- Born: 28 January 1878
- Died: 17 September 1960 (aged 82) Oakland, California, U.S.

= Della V. Knight =

Della V. Knight (28 January 1878 – 17 September 1960) went to the German Hospital Training School for Nurses in Brooklyn, New York and graduated on 12 May 1903.
Upon completion of Nursing School Della joined the Army Nursing Corps and served actively from July 1904 through September 1907. She left the Army and immediately joined the newly developed Navy Nurses Corps.

==In Washington, D.C.==
On 13 May 1908, the Naval Appropriations Bill was signed by President Theodore Roosevelt which established the Navy Nurse Corps. The nucleus of the new Navy Nurse Corps was Esther Hasson the superintendent and Lenah Higbee the chief nurse and eighteen other women. They became known as the "Sacred Twenty." Della V. Knight was one of these original nurses. They had no quarters of their own and were given an allowance for quarters and subsistence to rent a house and establish their own mess. They found themselves not welcomed in an environment that was considered a male domain. Their original quarters was on 21st Street, N.W., a few blocks from the Naval Hospital.

Prior to 1909, all navy nurses had only one duty station at the Naval Hospital in Washington D.C. In 1909, this was revised and nurses were now detailed to medical facilities outside of Washington D.C. to Annapolis Md., Brooklyn N.Y., and Mare Island, California. Upon completion of her Navy Nursing Program in Washington D.C., she was assigned to the Naval Hospital Brooklyn New York on 15 March 1909. Commanding officers were taken aback by the first female nurses in an all-male hospital, and questioned their ability to perform. Della V. Knight was assigned to the Naval Hospital, Brooklyn, New York, on 15 March 1909.

==In Guam==
In 1907, the School for Instruction and Licensing of Midwives was organized in Guam. In 1910, the school was officially designated as a U.S. Naval Hospital, and by 1912 with two sections; one for the care of Navy and Marine personnel and the other for locals of both sexes over the age of 12. In 1911, three navy nurses arrived on Guam to establish a formal nurses training program, headed by Elizabeth Leonhardt as chief nurse and one of the original "Sacred Twenty." It was the only U.S. Naval Hospital which had a women's and children's ward. Della V. Knight was transferred and assigned to Guam as replacement for Elizabeth Leonhard in November 1914.

Upon her arrival, Della Knight saw that the Native Nursing Program had a problem with recruitment. She was aware that there would be a need for more trained Chamorro (native) nurses to work in the hospital and at medical stations in villages across the island. The program required that women had to leave their homes and take board at the naval hospital. Culturally, this was not acceptable for many. They were required at that time to have a male or older female family member as chaperone to protect the reputations of unmarried women. Realizing that the upper-class women were willing and anxious to do the work, she had to come up with a plan that would be acceptable to family members. She heard about Maria Roberto who was highly regarded within the community with a strong morale reputation, and offered her a position as chaperone at the hospital. Maria Roberto accepted and the program began to recruit many unmarried women and the Native Nursing Program became quite successful.

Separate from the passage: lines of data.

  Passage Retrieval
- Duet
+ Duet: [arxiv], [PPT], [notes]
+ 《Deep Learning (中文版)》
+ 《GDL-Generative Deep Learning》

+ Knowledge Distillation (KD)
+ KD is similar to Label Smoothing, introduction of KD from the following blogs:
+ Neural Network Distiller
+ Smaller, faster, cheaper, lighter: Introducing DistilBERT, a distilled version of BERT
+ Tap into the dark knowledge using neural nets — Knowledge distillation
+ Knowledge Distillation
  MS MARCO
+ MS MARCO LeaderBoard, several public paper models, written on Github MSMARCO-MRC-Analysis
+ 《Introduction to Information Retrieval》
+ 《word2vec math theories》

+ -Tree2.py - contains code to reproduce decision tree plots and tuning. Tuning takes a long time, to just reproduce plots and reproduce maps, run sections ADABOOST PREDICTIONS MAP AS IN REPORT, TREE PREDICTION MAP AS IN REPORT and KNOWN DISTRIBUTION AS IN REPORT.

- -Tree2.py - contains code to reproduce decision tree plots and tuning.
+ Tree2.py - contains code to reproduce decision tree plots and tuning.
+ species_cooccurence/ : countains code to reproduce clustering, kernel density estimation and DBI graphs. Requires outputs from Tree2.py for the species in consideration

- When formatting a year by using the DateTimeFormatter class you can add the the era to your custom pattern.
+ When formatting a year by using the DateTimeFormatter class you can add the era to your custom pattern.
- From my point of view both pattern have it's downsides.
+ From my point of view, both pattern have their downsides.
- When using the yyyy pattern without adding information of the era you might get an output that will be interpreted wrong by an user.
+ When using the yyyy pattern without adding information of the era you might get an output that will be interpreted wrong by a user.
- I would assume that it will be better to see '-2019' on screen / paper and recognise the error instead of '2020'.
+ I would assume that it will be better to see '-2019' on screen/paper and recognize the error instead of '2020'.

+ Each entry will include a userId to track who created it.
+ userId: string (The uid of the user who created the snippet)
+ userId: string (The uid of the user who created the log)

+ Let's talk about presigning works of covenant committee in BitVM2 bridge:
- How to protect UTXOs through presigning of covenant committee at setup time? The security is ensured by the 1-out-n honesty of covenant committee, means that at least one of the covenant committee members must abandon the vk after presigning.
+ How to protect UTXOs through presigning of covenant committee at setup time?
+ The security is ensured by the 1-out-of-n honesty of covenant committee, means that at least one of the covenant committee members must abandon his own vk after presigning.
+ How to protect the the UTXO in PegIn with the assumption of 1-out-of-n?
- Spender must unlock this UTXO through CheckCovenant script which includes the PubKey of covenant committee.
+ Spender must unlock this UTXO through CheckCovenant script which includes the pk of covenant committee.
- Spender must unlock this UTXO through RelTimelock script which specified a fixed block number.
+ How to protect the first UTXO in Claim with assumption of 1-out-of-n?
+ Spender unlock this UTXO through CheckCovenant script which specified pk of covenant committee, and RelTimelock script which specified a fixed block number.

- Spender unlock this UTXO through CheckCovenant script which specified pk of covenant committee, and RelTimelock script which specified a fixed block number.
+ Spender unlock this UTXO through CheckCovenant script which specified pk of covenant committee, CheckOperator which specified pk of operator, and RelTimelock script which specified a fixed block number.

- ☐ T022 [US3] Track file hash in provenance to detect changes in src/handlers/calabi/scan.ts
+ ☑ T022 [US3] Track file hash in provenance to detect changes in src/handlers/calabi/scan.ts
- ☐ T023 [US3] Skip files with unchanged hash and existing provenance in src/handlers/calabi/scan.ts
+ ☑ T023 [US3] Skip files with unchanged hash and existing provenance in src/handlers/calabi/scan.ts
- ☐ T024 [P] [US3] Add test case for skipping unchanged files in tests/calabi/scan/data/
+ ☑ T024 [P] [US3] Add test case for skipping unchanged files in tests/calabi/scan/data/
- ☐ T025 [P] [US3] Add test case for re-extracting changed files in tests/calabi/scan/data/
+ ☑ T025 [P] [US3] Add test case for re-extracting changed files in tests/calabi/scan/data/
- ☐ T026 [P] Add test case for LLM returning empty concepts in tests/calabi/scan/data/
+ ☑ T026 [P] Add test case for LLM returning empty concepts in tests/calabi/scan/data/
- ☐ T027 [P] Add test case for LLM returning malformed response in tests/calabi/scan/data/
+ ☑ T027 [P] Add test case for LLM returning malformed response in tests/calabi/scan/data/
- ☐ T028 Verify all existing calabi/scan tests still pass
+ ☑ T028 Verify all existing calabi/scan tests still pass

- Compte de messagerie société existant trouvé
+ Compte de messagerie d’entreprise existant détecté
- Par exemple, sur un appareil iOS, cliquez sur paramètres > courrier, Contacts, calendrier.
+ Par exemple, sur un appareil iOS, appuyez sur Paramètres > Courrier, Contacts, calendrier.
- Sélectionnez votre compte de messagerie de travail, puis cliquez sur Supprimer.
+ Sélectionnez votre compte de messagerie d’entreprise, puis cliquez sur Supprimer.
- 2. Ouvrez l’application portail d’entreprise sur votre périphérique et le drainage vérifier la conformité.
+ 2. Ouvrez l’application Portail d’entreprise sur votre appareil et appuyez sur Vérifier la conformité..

In October through December 1916, Knight was transferred to Fort Baynard, New Mexico for an unnamed treatment.

==Writings==
Knight began writing major articles on nursing procedures and experiences. She wrote "United States Naval Hospital, Ft. Lyon Colorado"; "Red Cross Work in the Northern Pacific Disaster"; and an editorial of the American Medical Association, dated 25 January 1919, "The Supply of Practical Nurses."
Della Knight wrote and published an article on her experience in setting up the Native Nursing Program in Guam: "Maria Roberta – A Tribute." Ms. Knight wrote in the U.S. Naval Medical bulletin on 23 June 1923, an article: "Care and Treatment of tuberculosis Patients.

==Later life==
Della V. Knight was transferred to the Navy Retirement List as Chief Nurse in December 1930.

The Navy Medical Department in 1908 was divided into two main categories: Medical Corps Officers and Hospital Corpsmen (referred to as Hospital Stewards and Hospital Apprentices). Whereas the physicians held rank the nurses did not. It was not until 3 July 1942 that the Nurse Corps was finally granted "relative rank" and on 26 February 1944 granted "full military rank." Della V. Knight eventually retired with the rank of Lt. JG.

On 17 September 1960, Della V. Knight died at the Naval Hospital in Oakland, California at the age of 83.